== EXERCISE DATA ==
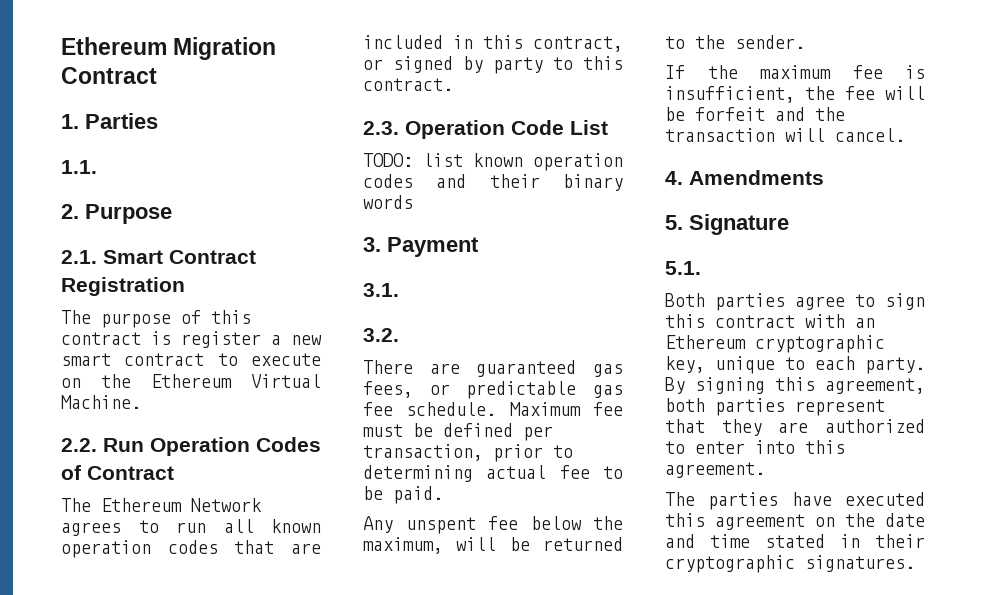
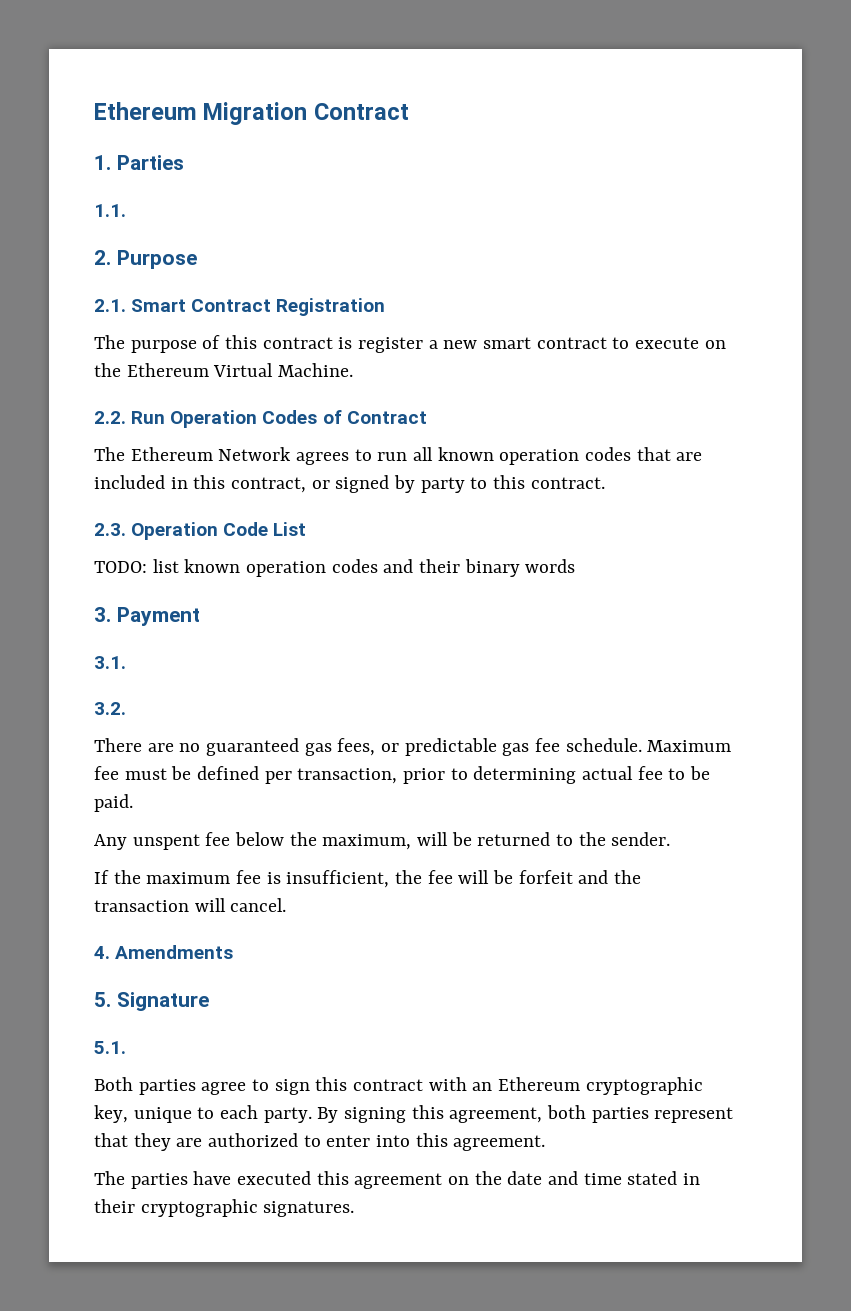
- There are guaranteed gas fees, or predictable gas fee schedule.
+ There are no guaranteed gas fees, or predictable gas fee schedule.

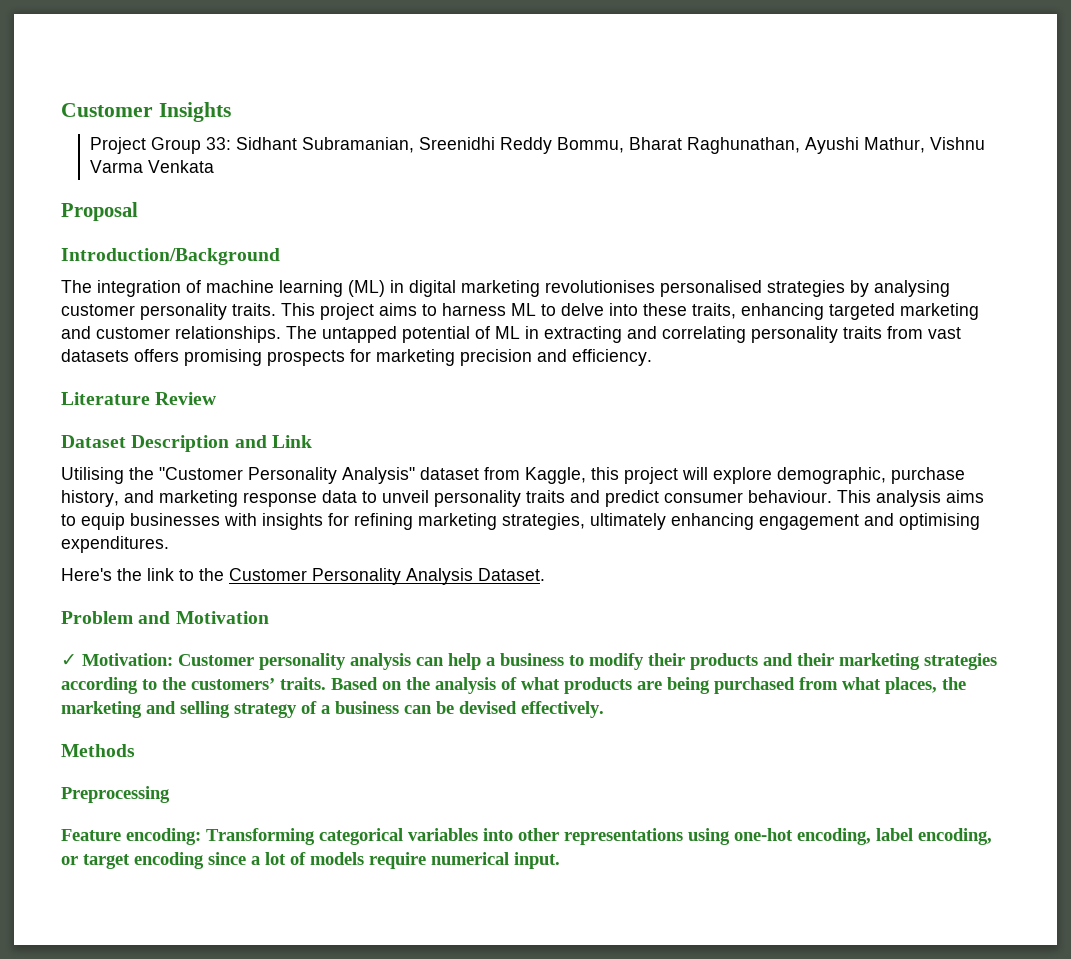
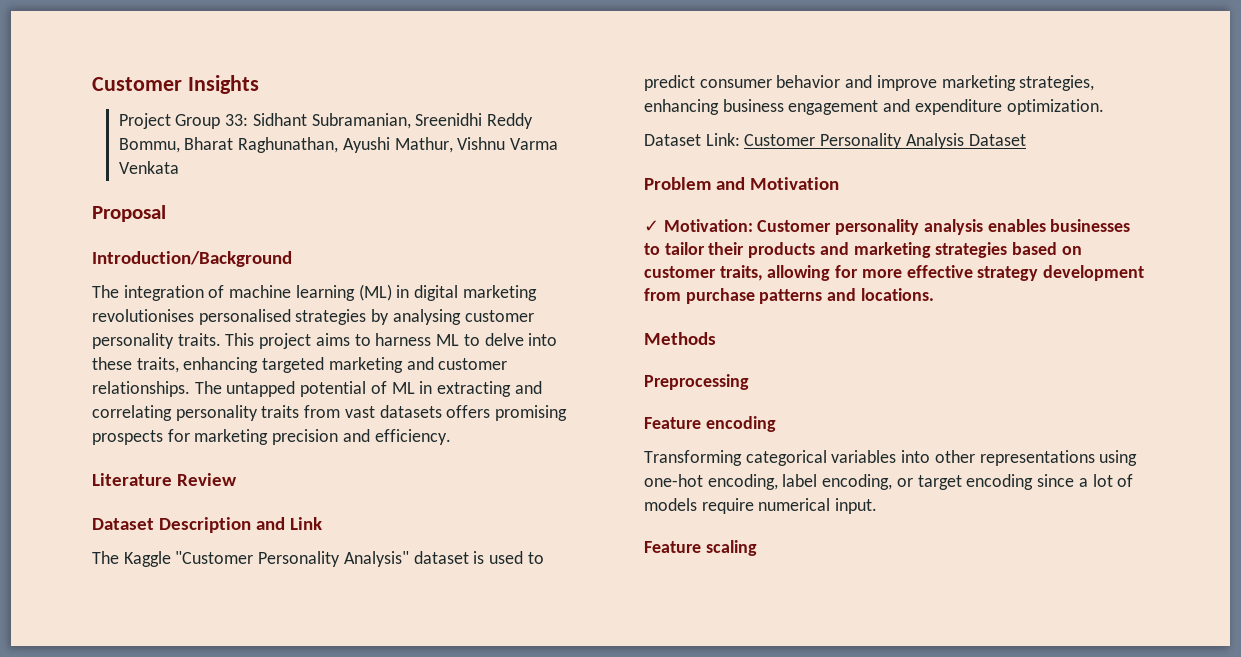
- Utilising the "Customer Personality Analysis" dataset from Kaggle, this project will explore demographic, purchase history, and marketing response data to unveil personality traits and predict consumer behaviour. This analysis aims to equip businesses with insights for refining marketing strategies, ultimately enhancing engagement and optimising expenditures.
- Here's the link to the Customer Personality Analysis Dataset.
+ The Kaggle "Customer Personality Analysis" dataset is used to predict consumer behavior and improve marketing strategies, enhancing business engagement and expenditure optimization.
+ Dataset Link: Customer Personality Analysis Dataset
- ✓ Motivation: Customer personality analysis can help a business to modify their products and their marketing strategies according to the customers’ traits. Based on the analysis of what products are being purchased from what places, the marketing and selling strategy of a business can be devised effectively.
+ ✓ Motivation: Customer personality analysis enables businesses to tailor their products and marketing strategies based on customer traits, allowing for more effective strategy development from purchase patterns and locations.
- Feature encoding: Transforming categorical variables into other representations using one-hot encoding, label encoding, or target encoding since a lot of models require numerical input.
+ Feature encoding
+ Transforming categorical variables into other representations using one-hot encoding, label encoding, or target encoding since a lot of models require numerical input.
+ Feature scaling

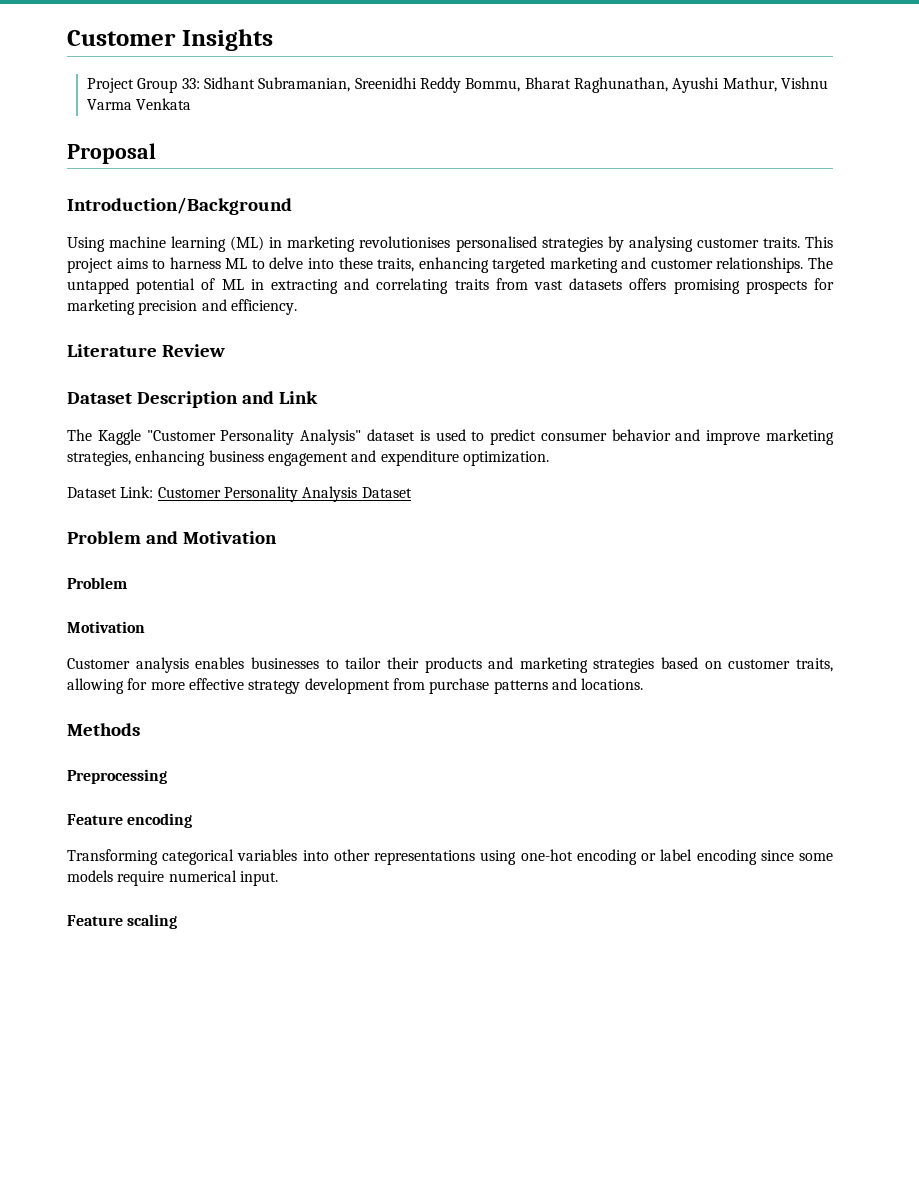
- The integration of machine learning (ML) in digital marketing revolutionises personalised strategies by analysing customer personality traits.
+ Using machine learning (ML) in marketing revolutionises personalised strategies by analysing customer traits.
- The untapped potential of ML in extracting and correlating personality traits from vast datasets offers promising prospects for marketing precision and efficiency.
+ The untapped potential of ML in extracting and correlating traits from vast datasets offers promising prospects for marketing precision and efficiency.
  Problem and Motivation
- ✓ Motivation: Customer personality analysis enables businesses to tailor their products and marketing strategies based on customer traits, allowing for more effective strategy development from purchase patterns and locations.
+ Problem
+ Motivation
+ Customer analysis enables businesses to tailor their products and marketing strategies based on customer traits, allowing for more effective strategy development from purchase patterns and locations.
- Transforming categorical variables into other representations using one-hot encoding, label encoding, or target encoding since a lot of models require numerical input.
+ Transforming categorical variables into other representations using one-hot encoding or label encoding since some models require numerical input.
===
> YOUR OBJECTIVE: Copy all the entries word for word. Omit any pictures.

> SOLUTION TO THE PROBLEM:
- There are guaranteed gas fees, or predictable gas fee schedule.
+ There are no guaranteed gas fees, or predictable gas fee schedule.

- Utilising the "Customer Personality Analysis" dataset from Kaggle, this project will explore demographic, purchase history, and marketing response data to unveil personality traits and predict consumer behaviour. This analysis aims to equip businesses with insights for refining marketing strategies, ultimately enhancing engagement and optimising expenditures.
- Here's the link to the Customer Personality Analysis Dataset.
+ The Kaggle "Customer Personality Analysis" dataset is used to predict consumer behavior and improve marketing strategies, enhancing business engagement and expenditure optimization.
+ Dataset Link: Customer Personality Analysis Dataset
- ✓ Motivation: Customer personality analysis can help a business to modify their products and their marketing strategies according to the customers’ traits. Based on the analysis of what products are being purchased from what places, the marketing and selling strategy of a business can be devised effectively.
+ ✓ Motivation: Customer personality analysis enables businesses to tailor their products and marketing strategies based on customer traits, allowing for more effective strategy development from purchase patterns and locations.
- Feature encoding: Transforming categorical variables into other representations using one-hot encoding, label encoding, or target encoding since a lot of models require numerical input.
+ Feature encoding
+ Transforming categorical variables into other representations using one-hot encoding, label encoding, or target encoding since a lot of models require numerical input.
+ Feature scaling

- The integration of machine learning (ML) in digital marketing revolutionises personalised strategies by analysing customer personality traits.
+ Using machine learning (ML) in marketing revolutionises personalised strategies by analysing customer traits.
- The untapped potential of ML in extracting and correlating personality traits from vast datasets offers promising prospects for marketing precision and efficiency.
+ The untapped potential of ML in extracting and correlating traits from vast datasets offers promising prospects for marketing precision and efficiency.
  Problem and Motivation
- ✓ Motivation: Customer personality analysis enables businesses to tailor their products and marketing strategies based on customer traits, allowing for more effective strategy development from purchase patterns and locations.
+ Problem
+ Motivation
+ Customer analysis enables businesses to tailor their products and marketing strategies based on customer traits, allowing for more effective strategy development from purchase patterns and locations.
- Transforming categorical variables into other representations using one-hot encoding, label encoding, or target encoding since a lot of models require numerical input.
+ Transforming categorical variables into other representations using one-hot encoding or label encoding since some models require numerical input.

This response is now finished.